### Instructions to follow
From the line that holds "color: #701a75 ->" down to the last line of the listing below, transcribe exactly and only those lines. Leave pictures out.

[Given information Boundary: Start]

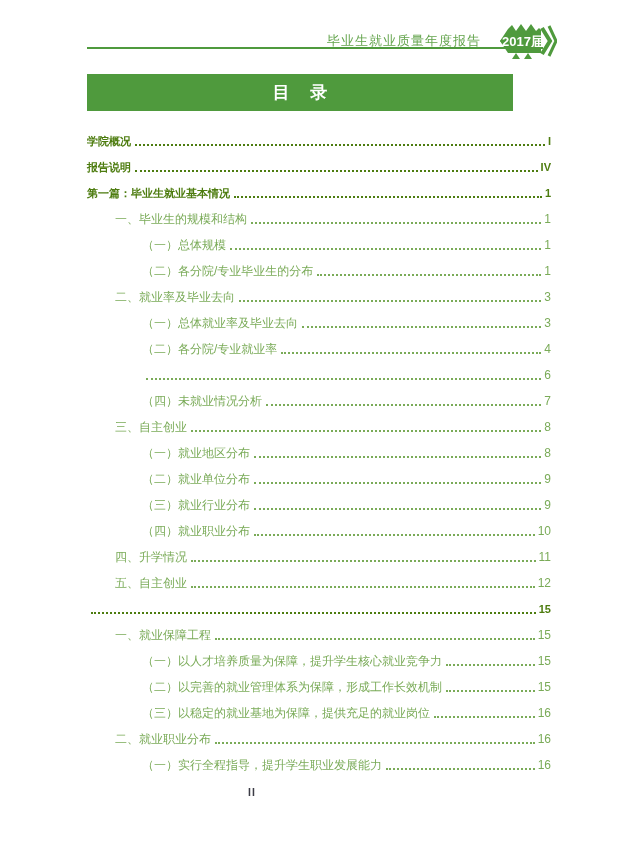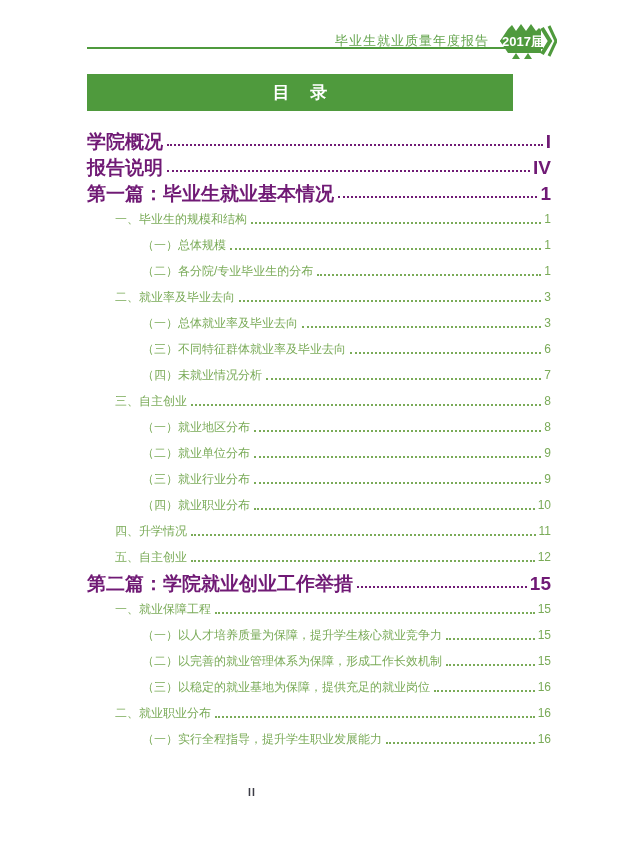"毕业生就业质量年度报告" .pageheader { gap: 10px -> 18px }
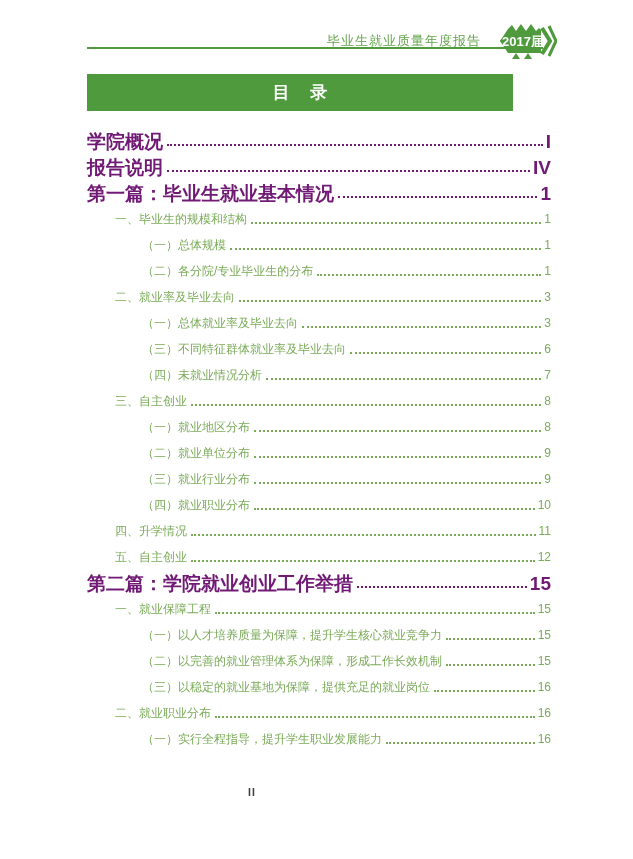"学院概况" .toc-row.bold { color: #701a75 -> #4d7c0f; font-size: 19px -> 11px }
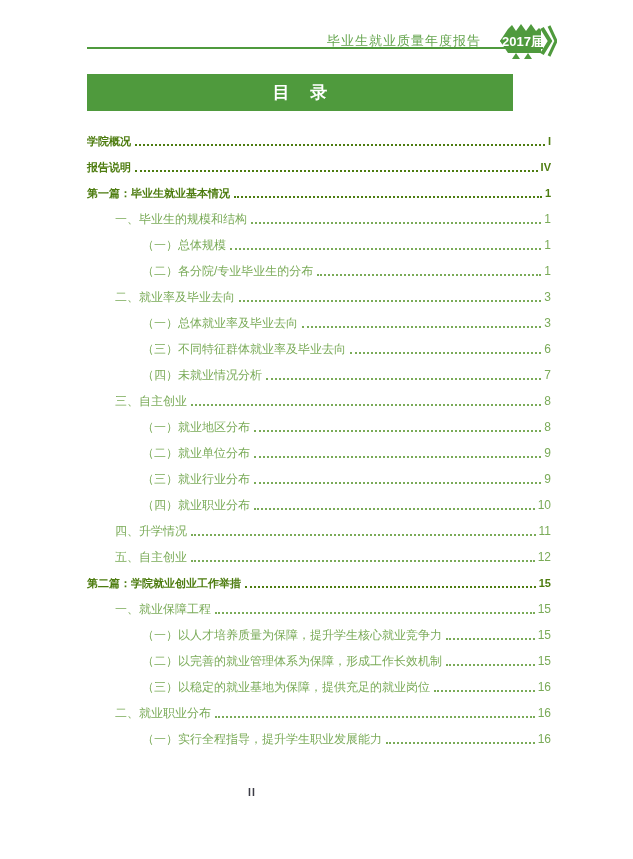"（二）各分院/专业就业率" div.toc-row { html: none -> <div> <span>（二）各分院/专业就业率</span> <span></span> <span>4</span> </div> }
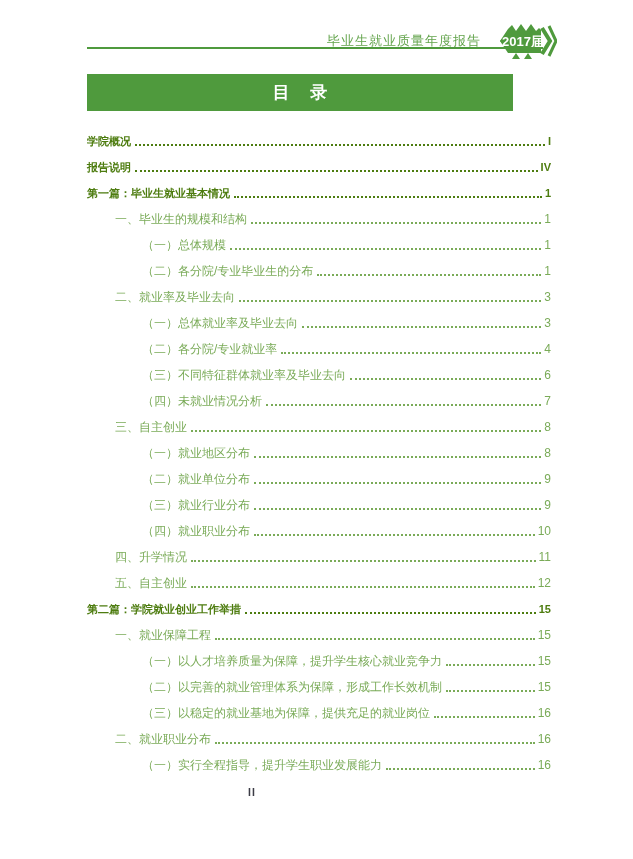"（三）不同特征群体就业率及毕业去向" span.toc-label { html: <span>（三）不同特征群体就业率及毕业去向</span> -> none }
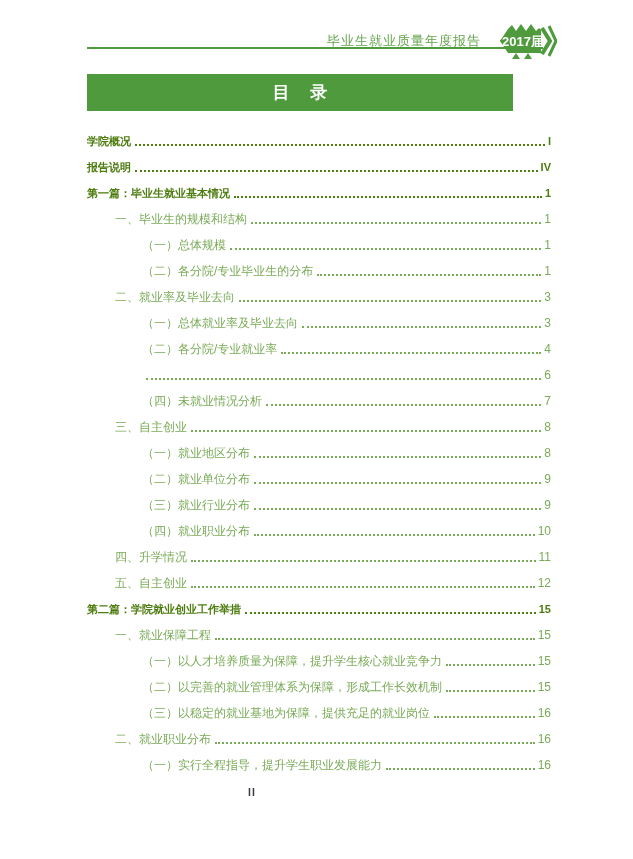"第二篇：学院就业创业工作举措" span.toc-label { html: <span>第二篇：学院就业创业工作举措</span> -> none }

[Given information Boundary: End]

### Expected answer
"学院概况" .toc-row.bold { color: #701a75 -> #4d7c0f; font-size: 19px -> 11px }
"（二）各分院/专业就业率" div.toc-row { html: none -> <div> <span>（二）各分院/专业就业率</span> <span></span> <span>4</span> </div> }
"（三）不同特征群体就业率及毕业去向" span.toc-label { html: <span>（三）不同特征群体就业率及毕业去向</span> -> none }
"第二篇：学院就业创业工作举措" span.toc-label { html: <span>第二篇：学院就业创业工作举措</span> -> none }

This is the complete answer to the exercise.